Welcome to the Ansel Lab!

MicroRNAs, transcription factors, and epigenetic regulation shape the gene expression programs that determine cell identity and function. The Ansel lab studies how these molecular mechanisms work together to control lymphocyte development, differentiation, and function in immunity.

We use in vitro cell differentiation systems, mouse genetics, disease models, and high dimensional cellular and molecular analyses in human biospecimens to unravel the regulatory networks that underlie immunity and immune pathology, especially allergy and asthma.


Lymphocyte lineage decisions and the deployment of their effector functions are critical for the development of protective immunity against a great diversity of pathogens. However, improper or exaggerated responses underlie the pathogenesis of autoimmune diseases, chronic inflammation, allergy, and asthma. Our primary experimental system is the differentiation of helper T cells, the central coordinators of adaptive immune responses. Upon immune activation, naïve CD4+ T cells can differentiate into several different helper T cell effectors subtypes (e.g. Th1, Th2, Th17, iTreg, Tfh, etc.). These lineages are defined by their characteristic gene expression programs and mediate distinct immune functions. These gene expression programs are controlled by external factors that derive from other cells or the environment, signaling-induced and lineage-specific transcription factors, epigenetic regulation of transcriptional responses, and posttranscriptional mechanisms, including RNA-binding proteins and miRNAs. The depth of our knowledge about the networks that control helper T cells makes them an attractive model for studying basic mechanisms of gene regulation.

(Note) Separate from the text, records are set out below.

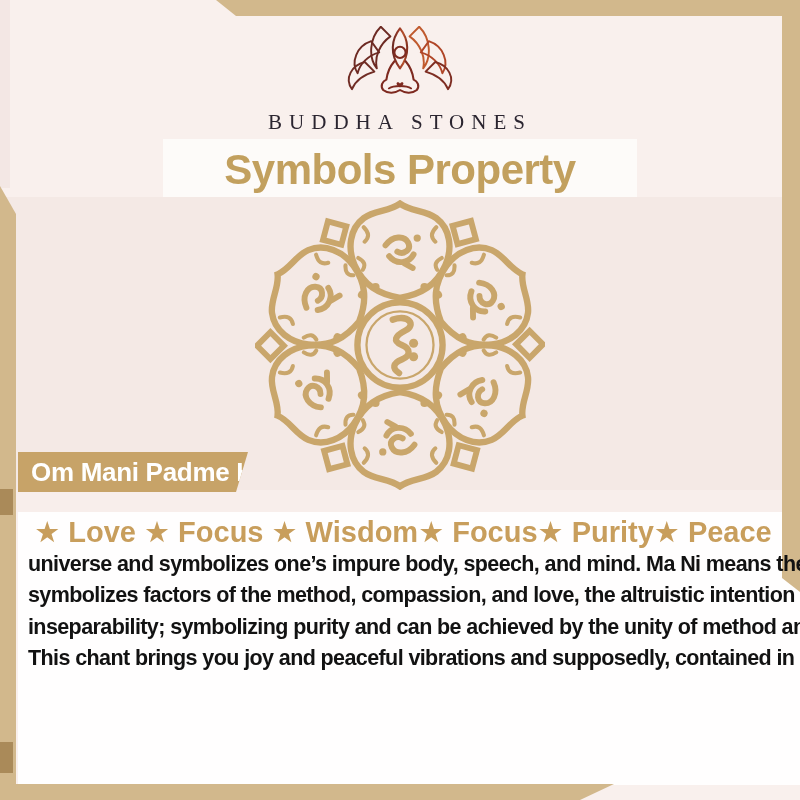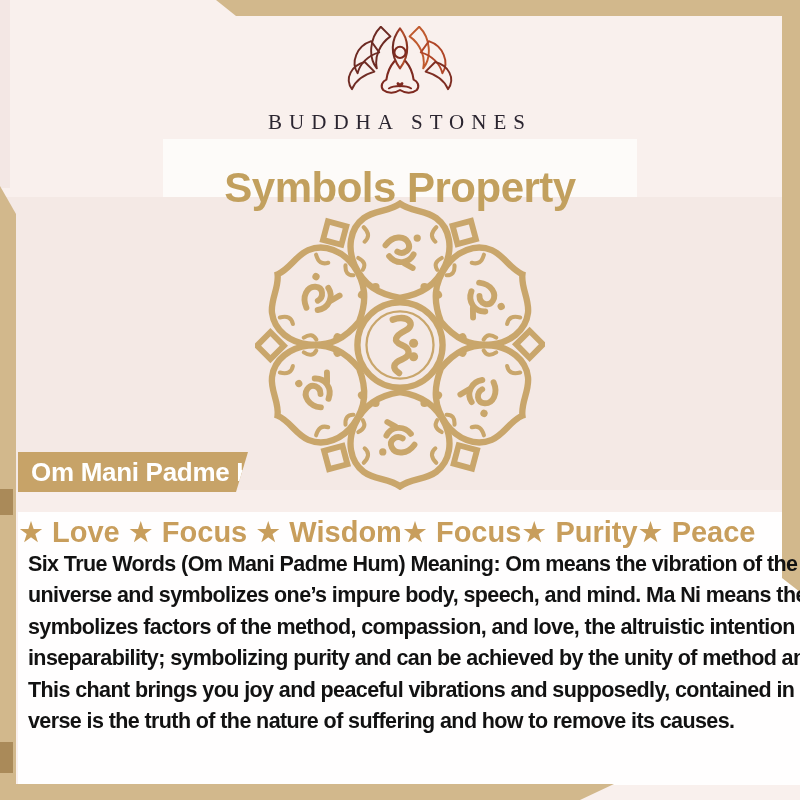--- a/index.html
+++ b/index.html
@@ -27,35 +27,35 @@
   .dark-sq2{left:0;top:742px;width:13px;height:31px;background:#aa8a59;}
 
   
   .logo{left:325px;top:26px;width:150px;height:88px;}
   .brand{left:0;top:110px;width:800px;text-align:center;
          font-family:"Liberation Serif","DejaVu Serif",serif;
          font-size:21px;letter-spacing:7px;color:#2b2530;}
 
   
   .heading-band{left:163px;top:139px;width:474px;height:58px;background:#fdfbf9;}
-  .heading{left:0;top:164px;width:800px;text-align:center;
+  .heading{left:0;top:146px;width:800px;text-align:center;
            font-size:42px;font-weight:700;color:#c2a05e;letter-spacing:-0.5px;}
 
   
   .mandala{left:255px;top:200px;width:290px;height:290px;}
 
   
   .banner{left:18px;top:452px;width:230px;height:40px;background:#c7a368;
           clip-path:polygon(0 0,230px 0,218px 40px,0 40px);
           display:flex;align-items:center;}
   .banner span{color:#ffffff;font-weight:700;font-size:26px;padding-left:13px;
                letter-spacing:-0.3px;white-space:nowrap;}
 
   
-  .stars{left:18px;top:515px;width:770px;text-align:left;
+  .stars{left:18px;top:515px;width:770px;text-align:center;
          color:#c89e5c;font-weight:700;font-size:29px;letter-spacing:0;
          white-space:nowrap;}
 
   
   .desc{left:28px;top:549px;width:772px;color:#121212;font-weight:700;
         font-size:21.5px;line-height:31.4px;letter-spacing:-0.6px;}
   .desc div{white-space:nowrap;overflow:visible;}
 </style>
 </head>
 <body>
@@ -154,21 +154,19 @@
     </svg>
   </div>
 
   <div class="abs banner">
     <span>Om Mani Padme Hum</span>
   </div>
 
   <div class="abs stars">★ Love ★ Focus ★ Wisdom★ Focus★ Purity★ Peace</div>
 
   <div class="abs desc">
-    <div>Six True Words (Om Mani Padme Hum) Meaning: Om means the vibration of the</div>
     <div>universe and symbolizes one’s impure body, speech, and mind. Ma Ni means the jewel,</div>
     <div>symbolizes factors of the method, compassion, and love, the altruistic intention to</div>
     <div>inseparability; symbolizing purity and can be achieved by the unity of method and</div>
     <div>This chant brings you joy and peaceful vibrations and supposedly, contained in this</div>
-    <div>verse is the truth of the nature of suffering and how to remove its causes.</div>
   </div>
 
 </div>
 
 </body></html>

Active projects in the laboratory mostly focus on miRNAs. We study how individual miRNA families regulate helper T cell differentiation and immune function, as well as the regulation of the miRNA pathway itself during immune responses. Naive CD4+ T cells that cannot produce any miRNAs exhibit reduced cell division and survival in response to immune stimuli. Surprisingly, they also undergo rapid unrestrained differentiation into effector cells. We have developed a screening technology that allows us to rapidly determine which specific miRNAs regulate each of these T cell behaviors, and a high throughput nanoscaled pipeline for determining miRNA expression patterns in small clinical samples (such as sorted T cell subsets from the airways of human asthmatic subjects, serum, sputum, and other sources of extracellular miRNAs, etc.). In addition, we discovered that T cells rapidly reset their miRNA repertoire upon activation. This process involves ubiquitination and degradation of Argonaute proteins, but the signaling mechanisms and the fate of associated miRNAs remains unknown. This rapid change in miRNA expression may be important to allow T cells to change their gene expression programs and develop effector functions.


The major research goals of our laboratory are:

1) To define the molecular mechanisms that control miRNA homeostasis and extracellular release by lymphocytes, and determine how the miRNA repertoire is so dramatically remodeled during T cell activation.

2) To characterize the function of individual miRNAs that regulate T cell differentiation and immune effector functions.

3) To determine how the expression and function of miRNAs contributes to the pathogenic properties of T cells and other immune cells in human asthma.